Mr Brody’s comments reflect a wider sentiment among regulators and consumer groups that Australian lending laws are letting down car buyers.
The car dealership point-of-sale exception was raised as a source of confusion for car buyers who may not understand that their car dealer has different legal requirements to a loan broker or bank by Commissioner Kenneth Hayne in the royal commission’s interim report last year.
Macquarie Group, Toyota Financial Services and Latitude Finance were all scrutinised during the banking royal commission for their car loan practices.
Macquarie, which facilitates loans to consumers through car dealerships, has not made any changes to its lending practices to pre-empt final recommendations from the banking royal commission.
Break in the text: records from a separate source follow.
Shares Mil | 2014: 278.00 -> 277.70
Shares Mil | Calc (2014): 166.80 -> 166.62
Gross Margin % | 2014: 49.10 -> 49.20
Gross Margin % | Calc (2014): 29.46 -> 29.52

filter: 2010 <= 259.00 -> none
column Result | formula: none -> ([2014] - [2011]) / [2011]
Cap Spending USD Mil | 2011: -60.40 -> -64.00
Car dealers had been bulking up their pay via so called “flex commissions” that allowed them to increase interest rates in order to get a higher commission, until the practice was banned by ASIC in November 2018.
“It has been a real focus for us … we’ve requested a significant amount of information from car finance companies,” Mr Saadat said.
ANZ was ordered to pay $20 million in February 2018 after a Federal Court judge ruled that its former car financing business, Esanda, breached responsible lending laws 24 times between 2013 and 2015.
Despite the tightening of lending laws for car buyers last year, consumers are still vulnerable when they apply for loans at car dealerships, according to Mr Brody.
“That point-of-sale exception needs to be abolished. That would mean that those dealing with consumers in the car yard in finance would have to abide by regulatory standards,” he said.